Joel Feigin (Photo by Gaby Goldberg)
Position
Professor Emeritus, Composition Program
Website
https://joelfeigin.com/

Specialization

Composition

Bio

Joel Feigin is an internationally performed composer, whose operas, chamber, orchestra, and piano works have been widely praised for their “very strong impact, as logical in musical design as they are charged with emotion and drama.” (Opera Magazine).

Feigin’s opera, Twelfth Night, based on Shakespeare’s comedy, was produced in North Carolina, Chicago, and southern California, where it was hailed as a “glittering masterpiece” by critic Dan Kepl. Excerpts had also been featured at New York City Opera’s VOX Showcase series and Opera America’s New Works Sampler. Mysteries of Eleusis, Feigin’s first opera, written on a Guggenheim Fellowship, was commissioned and premiered by Theatre Cornell; on the international stage it was featured at the Moscow Conservatory (Russia) and repeated at the Russian-American Operatic Festival.

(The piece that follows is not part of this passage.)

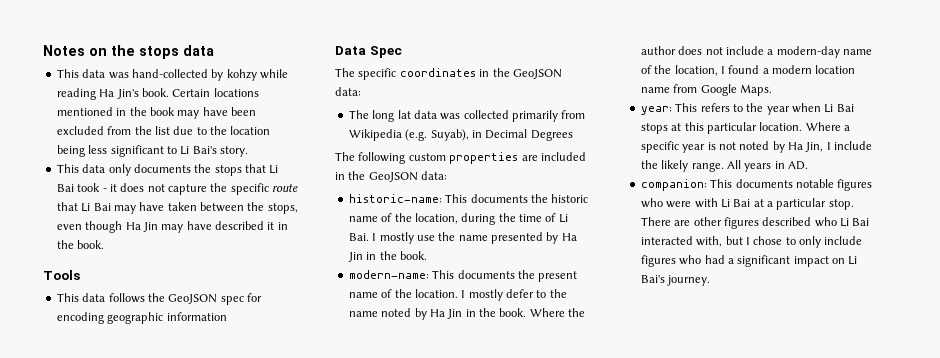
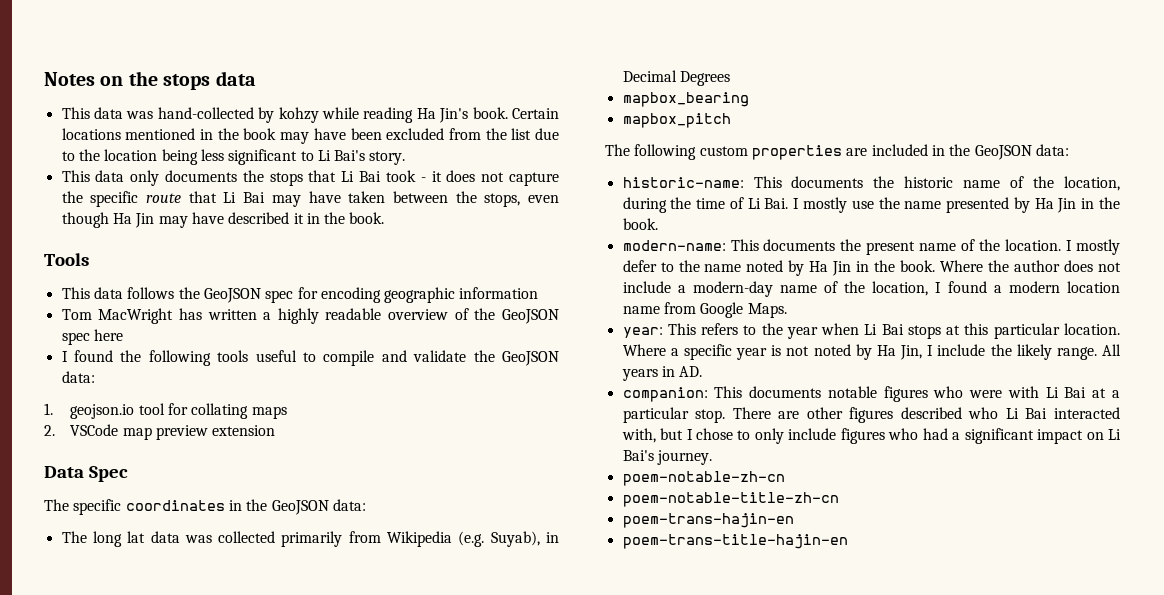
(227, 316) none -> [61,308,559,324] [61,329,123,345] [61,350,559,366] [61,371,95,383] [44,403,287,419] [44,424,276,440] // Tom MacWright has written a highly readable overview of the GeoJSON spec here // I found the following tools useful to compile and validate the GeoJSON data: // 1. geojson.io tool for collating maps // 2. VSCode map preview extension
(573, 135) none -> [622,92,749,107] [622,113,731,128] // mapbox_bearing // mapbox_pitch
(711, 280) none -> [622,471,785,486] [622,492,839,507] [622,513,794,528] [622,534,848,549] // poem-notable-zh-cn // poem-notable-title-zh-cn // poem-trans-hajin-en // poem-trans-title-hajin-en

Instrumental commissions include a Fromm Commission for Aviv: Concerto for Piano and Chamber Orchestra, written for Yael Weiss, as well as piano commissions from Leonard Stein and Margaret Mills. Ms. Mills included two of Joel's works on her album Meditations and Overtones (Cambria Recordings). Feigin’s most recent CD (released on MSR Classics) presents the large-scale chamber work Lament Amid Silence, featuring violist Helen Callus. An earlier two-CD set, Transience (Albany), followed an all-Feigin concert at New York’s Merkin Hall. Other concerts devoted solely to Feigin’s music have been given in Russia and Armenia, and in New York at Merkin Hall and Lincoln Center’s Bruno Walter Auditorium. Honors include a Mellon Fellowship and a Senior Fulbright Fellowship.

Dr. Feigin studied with Nadia Boulanger at Fontainebleau and with Roger Sessions at The Juilliard School. An accomplished pianist and accompanist, Feigin studied with Rosina Lhevine, and worked at the Metropolitan Opera in New York with Nico Castel. Feigin is a student of Zen Buddhism and Professor Emeritus of Composition at the University of California, Santa Barbara, where he lives with his wife, the Schoenberg scholar Severine Neff, and their dog, Hildy.

The Joel Feigin Collection at the New York Public Library of the Performing Arts at Lincoln Center opened in 2011.

To learn more about Joel Feigin, please visit joelfeigin.com.

Recordings

Lament Amid Silence (MSR Classics)

Joel Feigin, composer / Helen Callus, viola / Callus Viola Studio

Visit Fanfare magazine online (January/February 2013 issue) for a feature article on Joel Feigin.

"[This CD] makes its mark through a very personal and emotional combination of tonal and atonal elements. Opening quotes on the first page of the booklet state "Amid lament, there is silence; within silence, there is lament," and this is indeed the guiding principle Feigen uses in constructing this music. The opening Lament for solo viola is full of angst - much of the music here resembles Hindemtih - but there are also remarkably lyric interludes, brief soaring melodic lines that stand out, and of course many moments of silence which redouble the effect of the music. It must be said that violist Helen Callus is an extraordinary musician, able to elicit every mood and change of mood that Feigin has written into his score, and this opening movement is, for her, a real tour de force...Callus and her Viola Studio group play with exceptional feeling and virtuosity. This is the world premiere recording of this cycle of pieces, but truth to tell, it would be difficult to imagine anyone playing them as well, let alone better. Highly recommended to lovers of modern music."